Shall I apply in Round Two?
Are there any spaces left in Round Three, or should I wait for next year?
What should I write in the essay? How specific do my post-graduation goals need to be?
How do I show I am a good fit for London Business School?
These are just a few of the questions you are asking us at this time of year.
Many of you are getting closer to clicking submit after months of preparation.
I’ll start by saying, it’s not too late! We wouldn’t have three admissions rounds if we didn’t use them all. LBS classes are carefully crafted over the course of the year, with great candidates applying on the first day applications open, right through to the last minute. However, if you are ready, I would advise going for it in Round Two. Doing so will give you more time to plan your move – resigning from work, sourcing your finances and moving to London, (for the majority of you who are not based here already).

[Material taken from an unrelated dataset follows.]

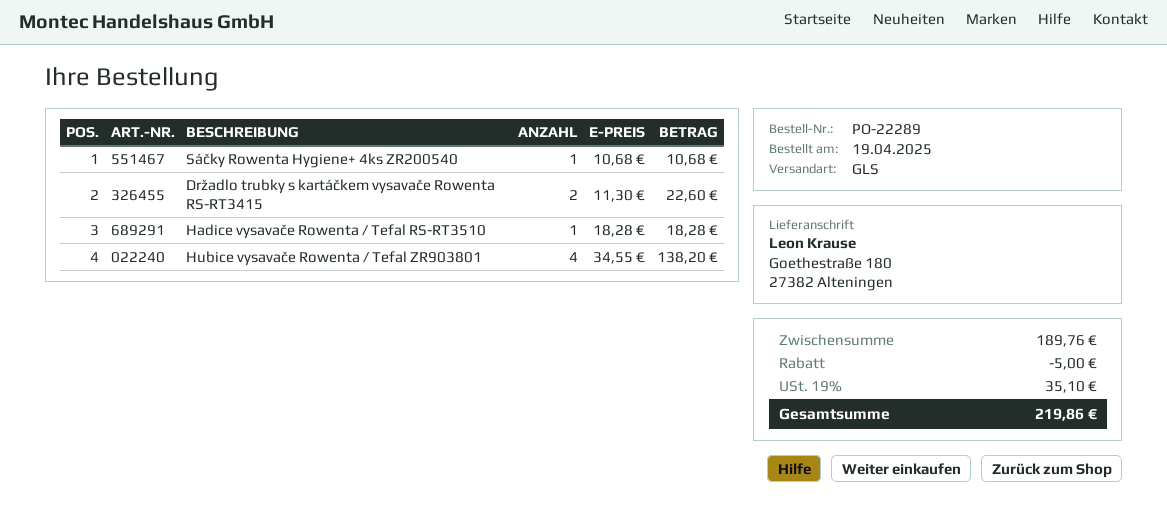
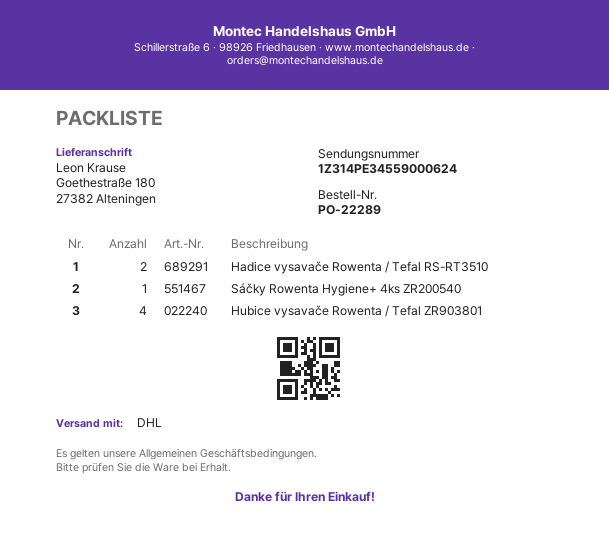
shipping method: GLS -> DHL
Držadlo trubky s kartáčkem vysavače Rowenta RS-RT3415: 2 -> none
Hadice vysavače Rowenta / Tefal RS-RT3510: 1 -> 2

If you definitely need more time, be assured, we will offer places in Round Three. Whilst we don’t know how many spaces we will be filling and who we might be looking for in order to round out the class, you certainly don’t have to wait for Round One of next year.
On the post-MBA employment goals question in the essay…
Do not spend ages thinking about what you imagine we want to hear…tell us honestly what you think you want to do. But remember, it’s not a contract; if you say consulting and end up in private equity, we won’t be asking you to explain. An LBS degree is a great way to explore and test out different career paths. It will expose you to a range of professional possibilities that you maybe didn’t even know existed when you applied.
You don’t need to know with absolute certainty what comes next, or how the rest of your professional life will go. However, we do want you to consider where your initial plans fit on the realism-ambition scale. What’s realistic for someone from your background – how big are the changes you want to make? Are you being ambitious enough? Do you require a top school to get you there?
And you don’t need to cover everything in the essay. If you are selected for an interview, that meeting will give you another chance to expand on the things you talk about in your essay and application. We are interested in how you arrived at your goals, and how you are preparing and planning to achieve them. How many steps will you need to make along the way? You should be researching careers and role requirements nearly as much as you are researching schools. But don’t worry too much, you’ll learn a lot more about that early on in your studies from our amazing Career Centre team.
We hope you are not just looking at graduate management education to help you make your next career move. That’s too transactional. The huge investment of time, energy and money in an MBA or other masters is designed to help you build and grow. Grow your skills, your experiences, your network and how you make decisions. Because life’s all about making decisions isn’t it – both professional and personal.
We hope you have read our website carefully, looked through plenty of these blogs and preferably spoken to some students or alumni. Research is so important, and it really shows in the quality of your application.
You’ll have heard Admissions panels talking about ‘fit`’, but what does that mean? The idea of fit is quite subjective. I can’t answer if we’re a good fit for you without knowing a lot about you. Certainly don’t change who you say you are in order to match what you think we, or any other school, wants to hear. We don’t read an application and score candidates based on who will be the best “fit” at the school – it takes all kinds of individuals to make a truly diverse community. And I don’t just mean diversity of nationalities and professional background. You are unique, even if you think you might look like a lot of other candidates.
It shouldn’t be a hard job to ensure you are sounding authentic. If it is, then you are over-thinking it.
The application process works both ways – we are evaluating you and you are evaluating us. As you consider schools, you should be thinking of what’s most important to you — I would advise you to consider the schools’ location, programme flexibility and content, and whether you like the people and culture. When it comes to making the final decision of where to attend, I urge you to be brave, aim high and apply to a school that will both challenge you and offer a welcoming and diverse community – which just happens to be a good way to describe London Business School!